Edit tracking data
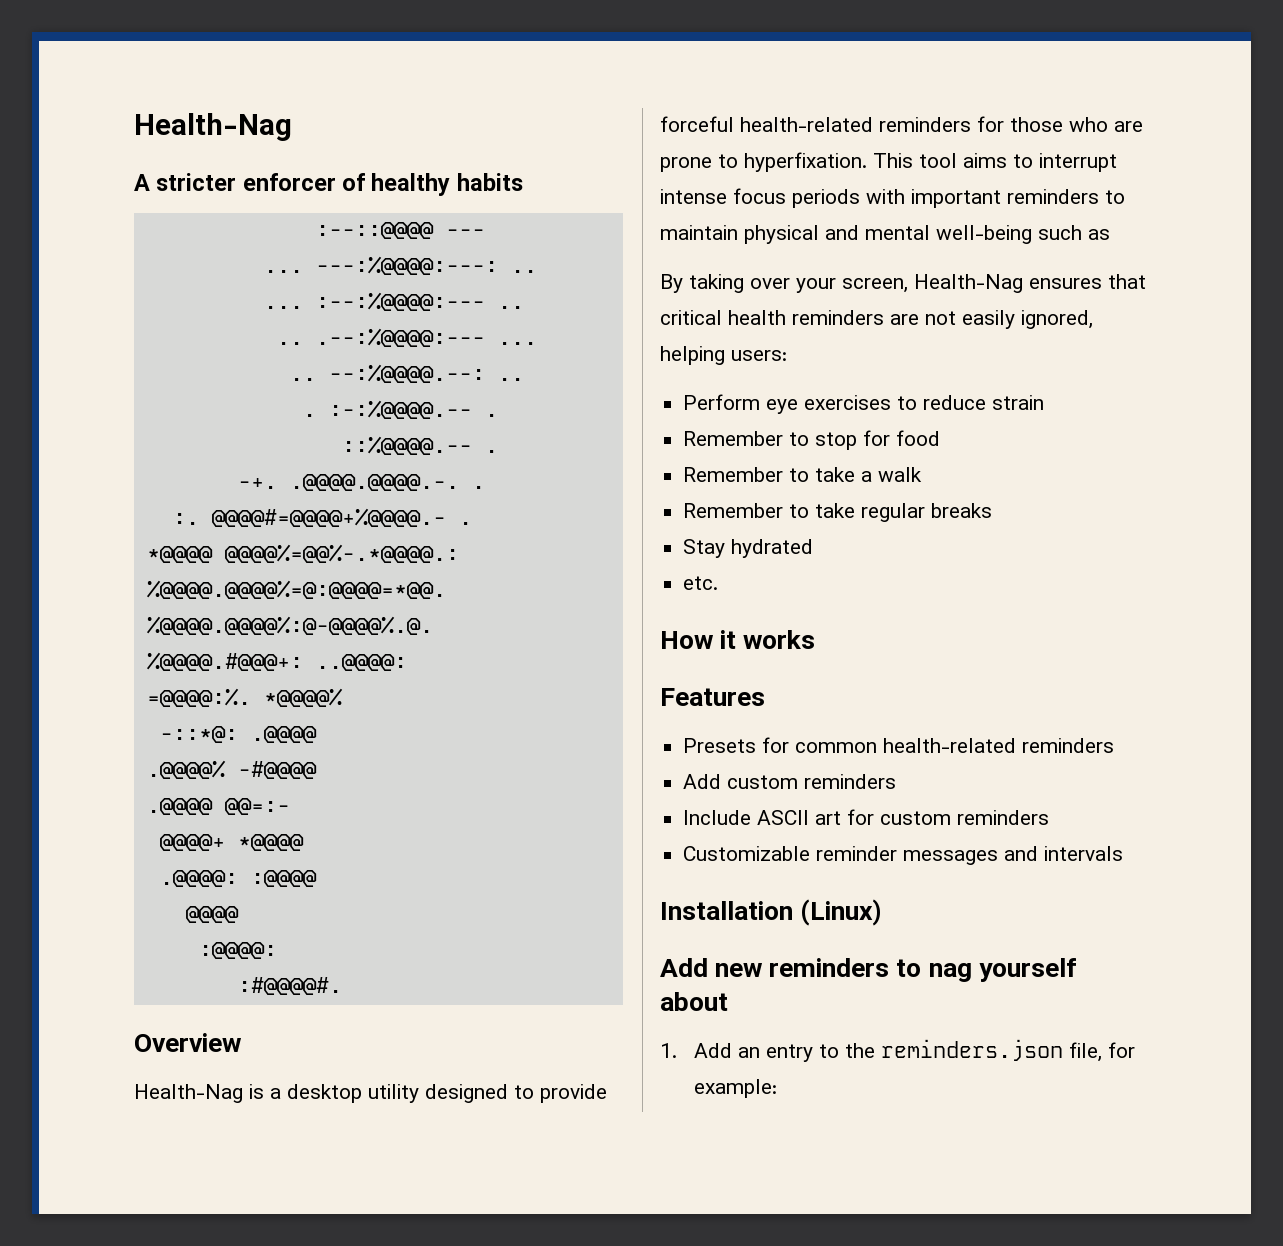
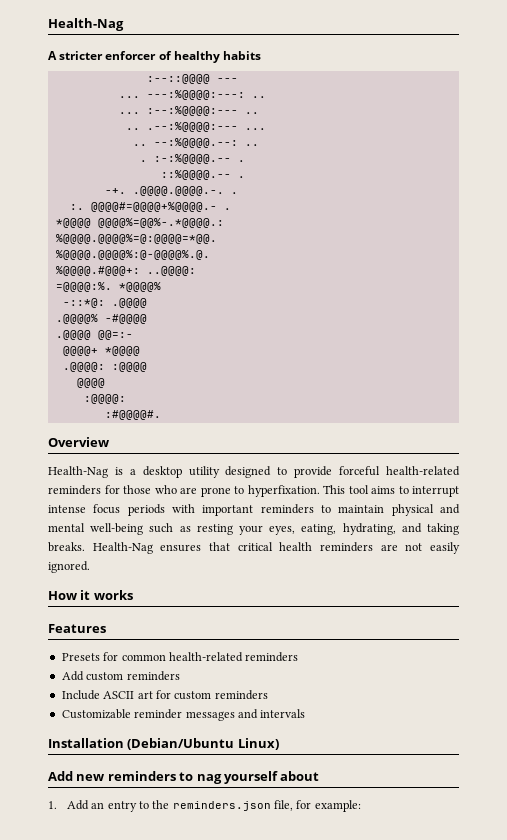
- This tool aims to interrupt intense focus periods with important reminders to maintain physical and mental well-being such as
- By taking over your screen, Health-Nag ensures that critical health reminders are not easily ignored, helping users:
- Perform eye exercises to reduce strain
- Remember to stop for food
- Remember to take a walk
- Remember to take regular breaks
- Stay hydrated
- etc.
+ This tool aims to interrupt intense focus periods with important reminders to maintain physical and mental well-being such as resting your eyes, eating, hydrating, and taking breaks. Health-Nag ensures that critical health reminders are not easily ignored.
- Installation (Linux)
+ Installation (Debian/Ubuntu Linux)

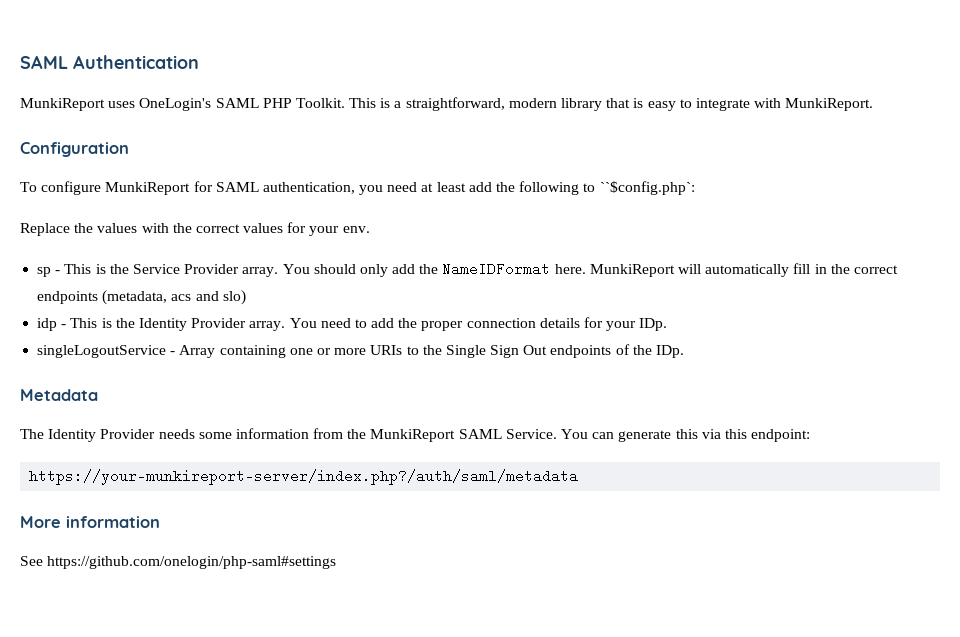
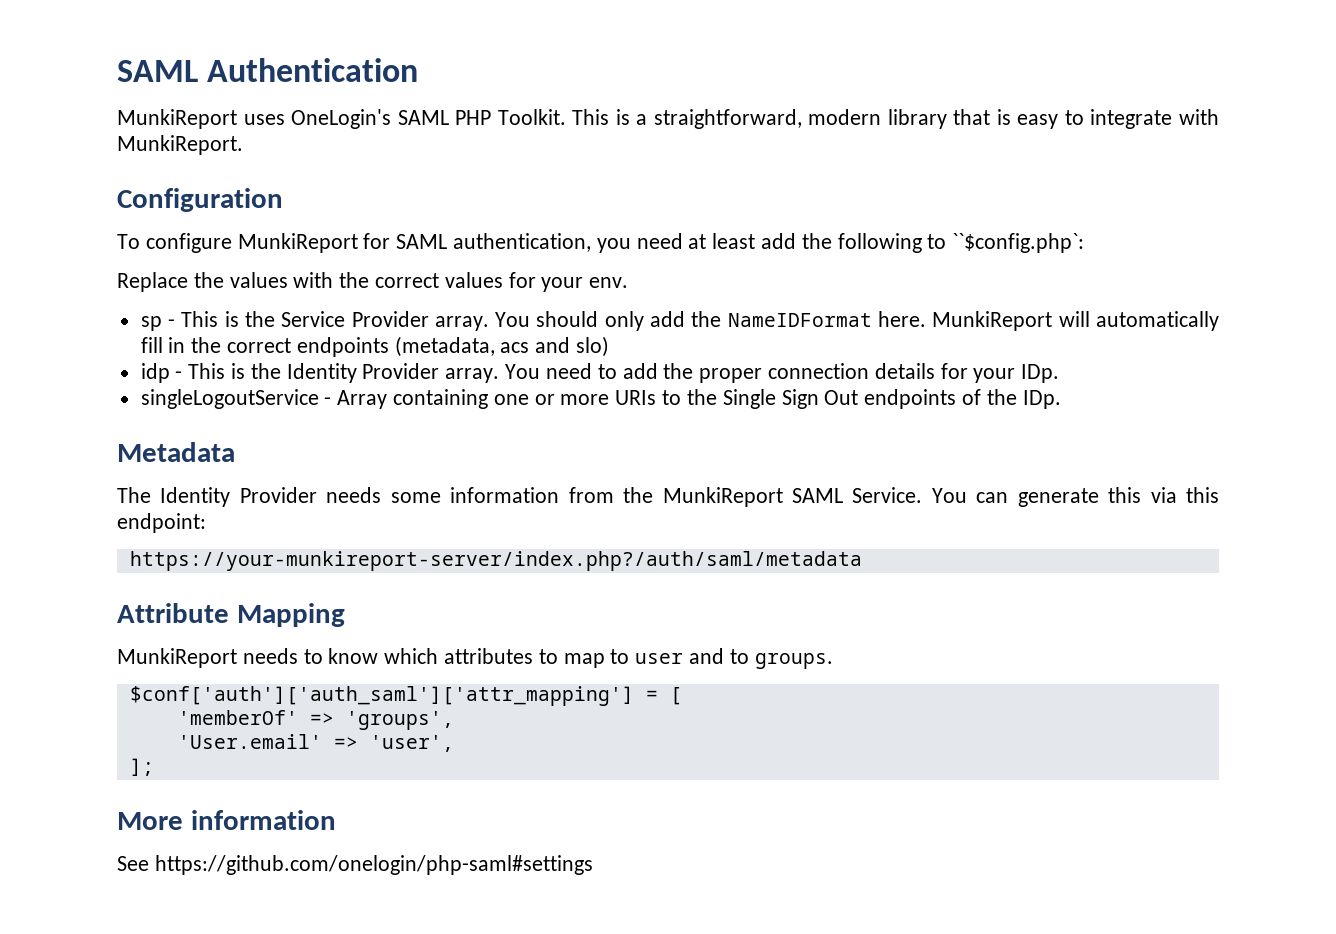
+ Attribute Mapping
+ MunkiReport needs to know which attributes to map to user and to groups.
+ $conf['auth']['auth_saml']['attr_mapping'] = [
+ 'memberOf' => 'groups',
+ 'User.email' => 'user',
+ ];

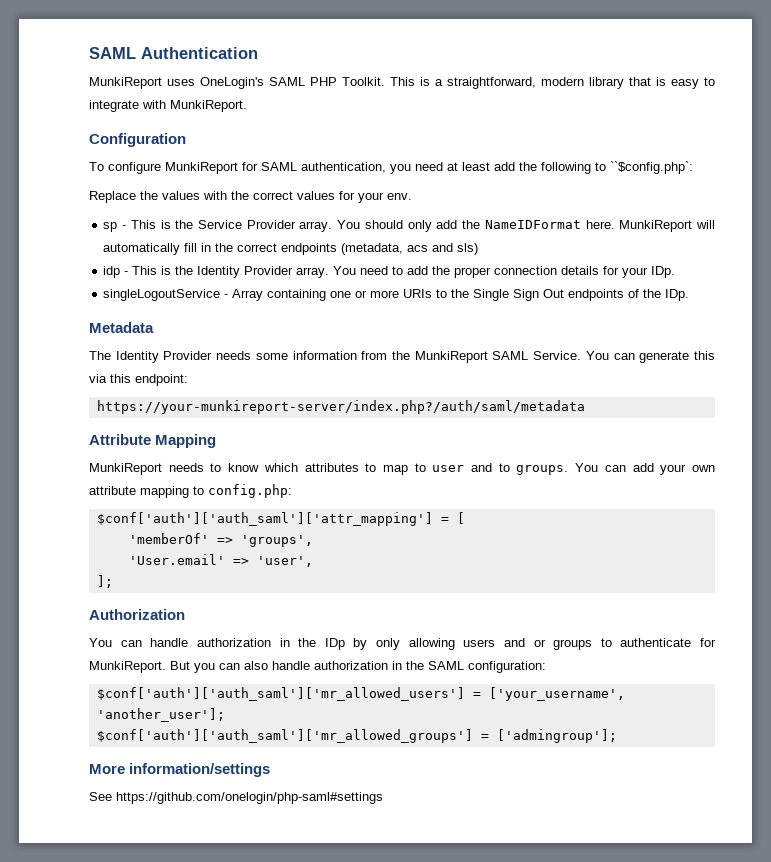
- MunkiReport will automatically fill in the correct endpoints (metadata, acs and slo)
+ MunkiReport will automatically fill in the correct endpoints (metadata, acs and sls)
+ You can add your own attribute mapping to config.php:
+ Authorization
+ You can handle authorization in the IDp by only allowing users and or groups to authenticate for MunkiReport. But you can also handle authorization in the SAML configuration:
+ $conf['auth']['auth_saml']['mr_allowed_users'] = ['your_username', 'another_user'];
+ $conf['auth']['auth_saml']['mr_allowed_groups'] = ['admingroup'];
- More information
+ More information/settings

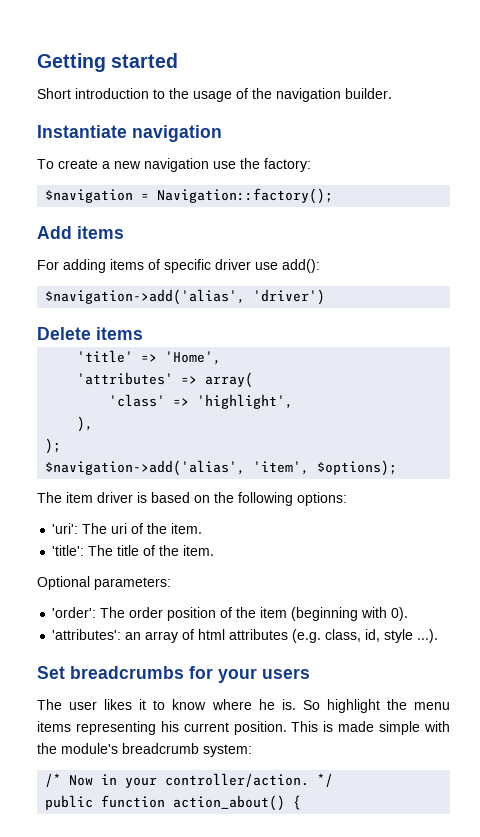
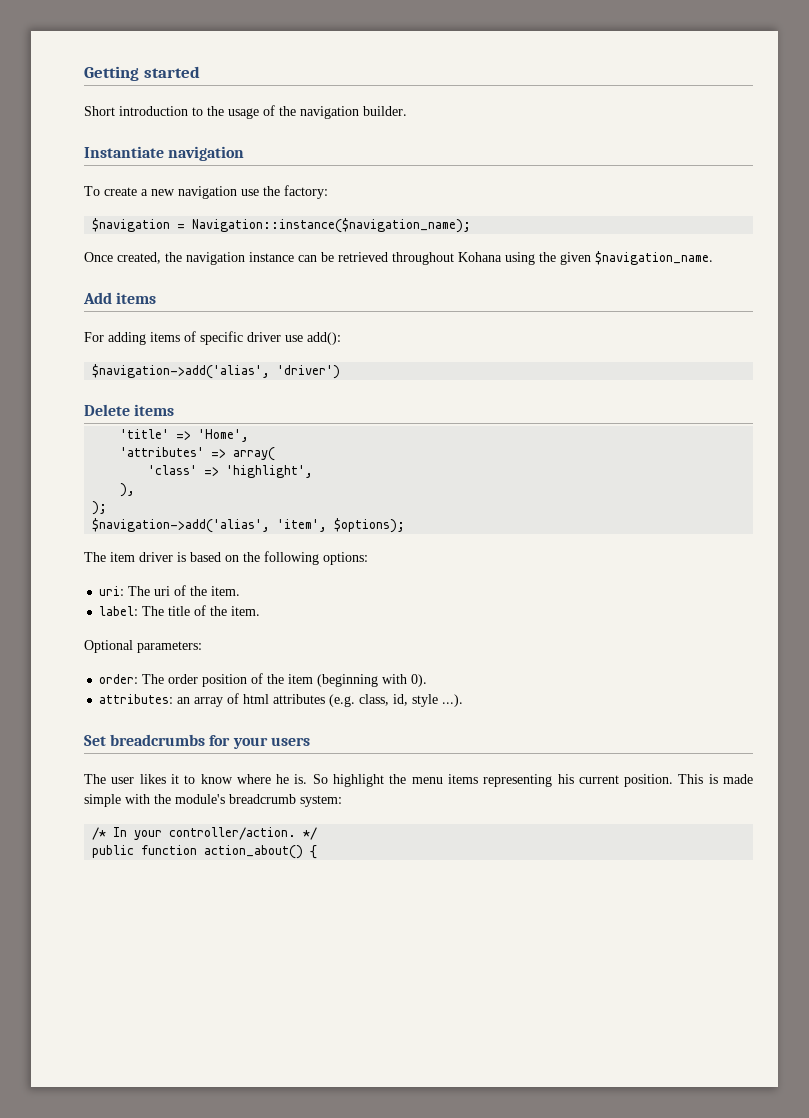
- $navigation = Navigation::factory();
+ $navigation = Navigation::instance($navigation_name);
+ Once created, the navigation instance can be retrieved throughout Kohana using the given $navigation_name.
- 'uri': The uri of the item.
+ uri: The uri of the item.
- 'title': The title of the item.
+ label: The title of the item.
- 'order': The order position of the item (beginning with 0).
+ order: The order position of the item (beginning with 0).
- 'attributes': an array of html attributes (e.g. class, id, style ...).
+ attributes: an array of html attributes (e.g. class, id, style ...).
- /* Now in your controller/action.
+ /* In your controller/action.

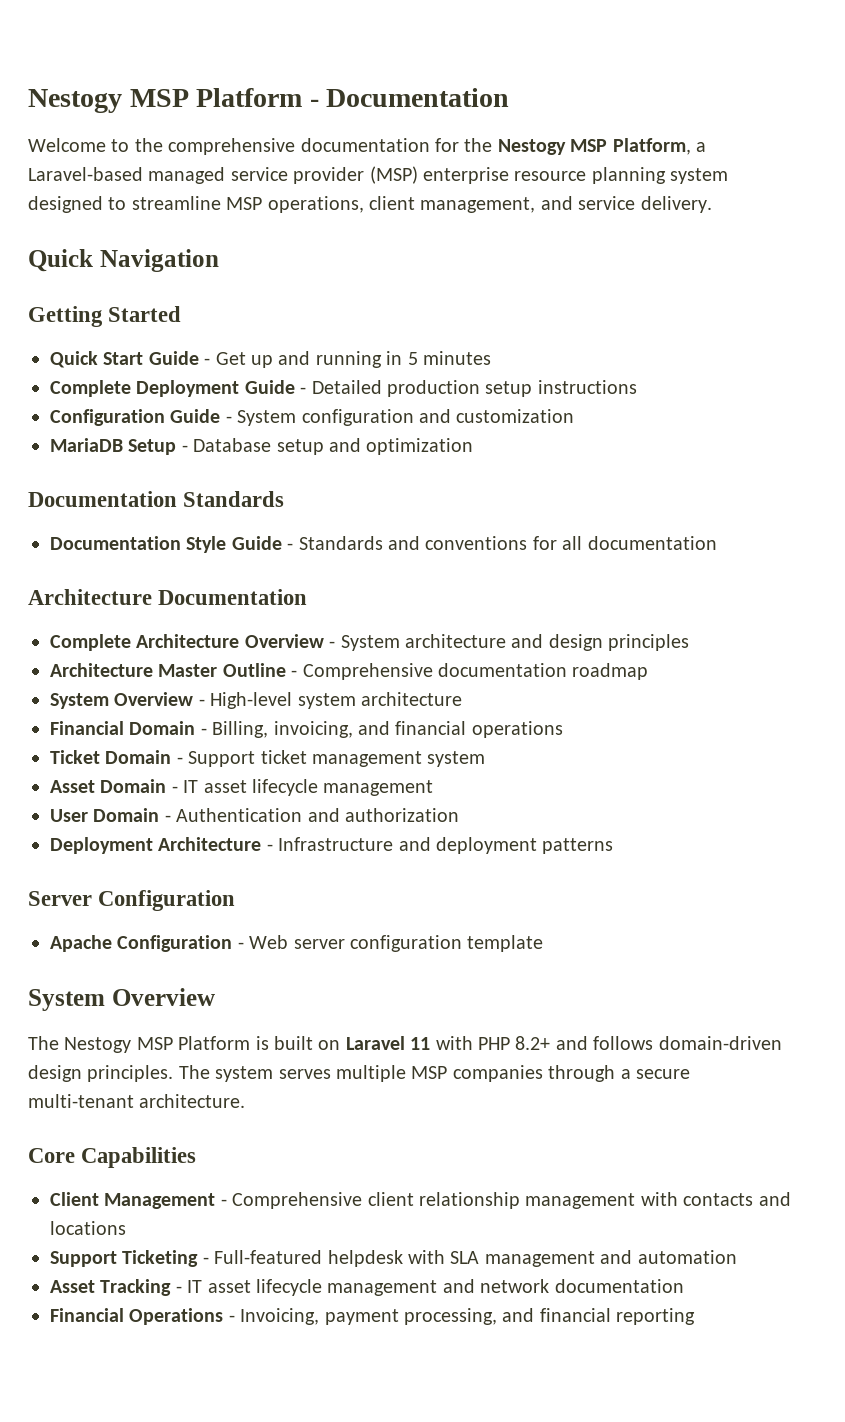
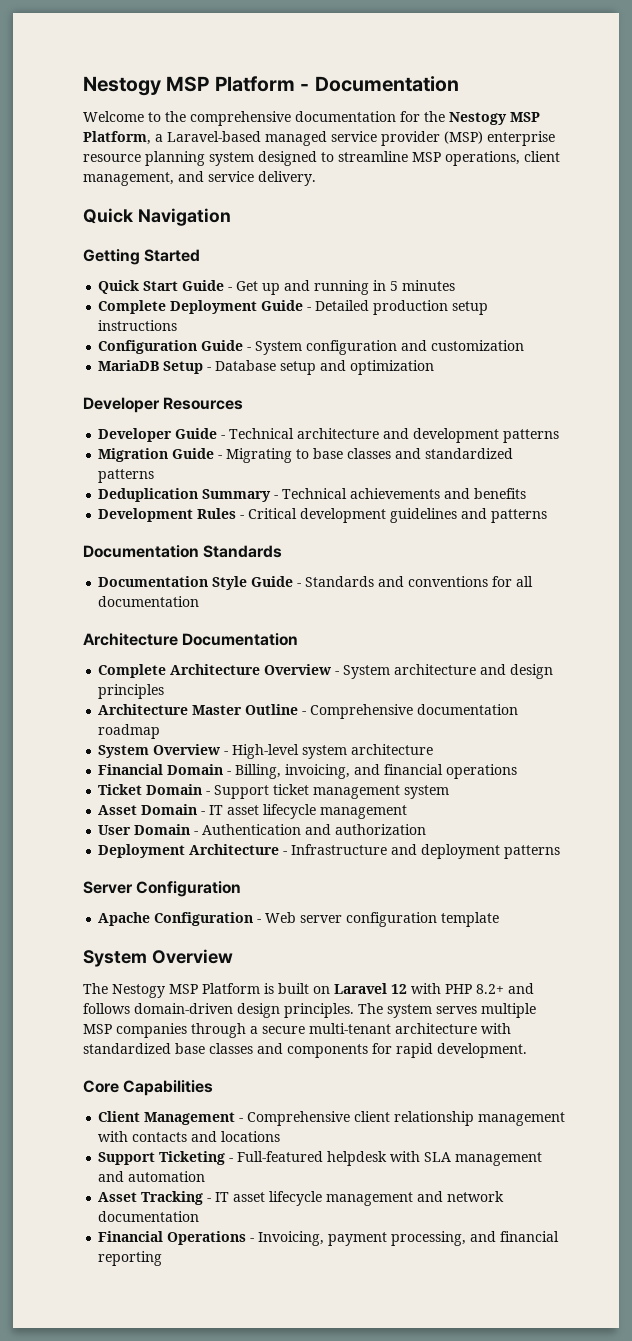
+ Developer Resources
+ Developer Guide - Technical architecture and development patterns
+ Migration Guide - Migrating to base classes and standardized patterns
+ Deduplication Summary - Technical achievements and benefits
+ Development Rules - Critical development guidelines and patterns
- The Nestogy MSP Platform is built on Laravel 11 with PHP 8.2+ and follows domain-driven design principles.
+ The Nestogy MSP Platform is built on Laravel 12 with PHP 8.2+ and follows domain-driven design principles.
- The system serves multiple MSP companies through a secure multi-tenant architecture.
+ The system serves multiple MSP companies through a secure multi-tenant architecture with standardized base classes and components for rapid development.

» **WHAT YOU WILL DO**
Exact copies of the entries above are needed, without their pictures.

» **YOUR RESPONSE**
- This tool aims to interrupt intense focus periods with important reminders to maintain physical and mental well-being such as
- By taking over your screen, Health-Nag ensures that critical health reminders are not easily ignored, helping users:
- Perform eye exercises to reduce strain
- Remember to stop for food
- Remember to take a walk
- Remember to take regular breaks
- Stay hydrated
- etc.
+ This tool aims to interrupt intense focus periods with important reminders to maintain physical and mental well-being such as resting your eyes, eating, hydrating, and taking breaks. Health-Nag ensures that critical health reminders are not easily ignored.
- Installation (Linux)
+ Installation (Debian/Ubuntu Linux)

+ Attribute Mapping
+ MunkiReport needs to know which attributes to map to user and to groups.
+ $conf['auth']['auth_saml']['attr_mapping'] = [
+ 'memberOf' => 'groups',
+ 'User.email' => 'user',
+ ];

- MunkiReport will automatically fill in the correct endpoints (metadata, acs and slo)
+ MunkiReport will automatically fill in the correct endpoints (metadata, acs and sls)
+ You can add your own attribute mapping to config.php:
+ Authorization
+ You can handle authorization in the IDp by only allowing users and or groups to authenticate for MunkiReport. But you can also handle authorization in the SAML configuration:
+ $conf['auth']['auth_saml']['mr_allowed_users'] = ['your_username', 'another_user'];
+ $conf['auth']['auth_saml']['mr_allowed_groups'] = ['admingroup'];
- More information
+ More information/settings

- $navigation = Navigation::factory();
+ $navigation = Navigation::instance($navigation_name);
+ Once created, the navigation instance can be retrieved throughout Kohana using the given $navigation_name.
- 'uri': The uri of the item.
+ uri: The uri of the item.
- 'title': The title of the item.
+ label: The title of the item.
- 'order': The order position of the item (beginning with 0).
+ order: The order position of the item (beginning with 0).
- 'attributes': an array of html attributes (e.g. class, id, style ...).
+ attributes: an array of html attributes (e.g. class, id, style ...).
- /* Now in your controller/action.
+ /* In your controller/action.

+ Developer Resources
+ Developer Guide - Technical architecture and development patterns
+ Migration Guide - Migrating to base classes and standardized patterns
+ Deduplication Summary - Technical achievements and benefits
+ Development Rules - Critical development guidelines and patterns
- The Nestogy MSP Platform is built on Laravel 11 with PHP 8.2+ and follows domain-driven design principles.
+ The Nestogy MSP Platform is built on Laravel 12 with PHP 8.2+ and follows domain-driven design principles.
- The system serves multiple MSP companies through a secure multi-tenant architecture.
+ The system serves multiple MSP companies through a secure multi-tenant architecture with standardized base classes and components for rapid development.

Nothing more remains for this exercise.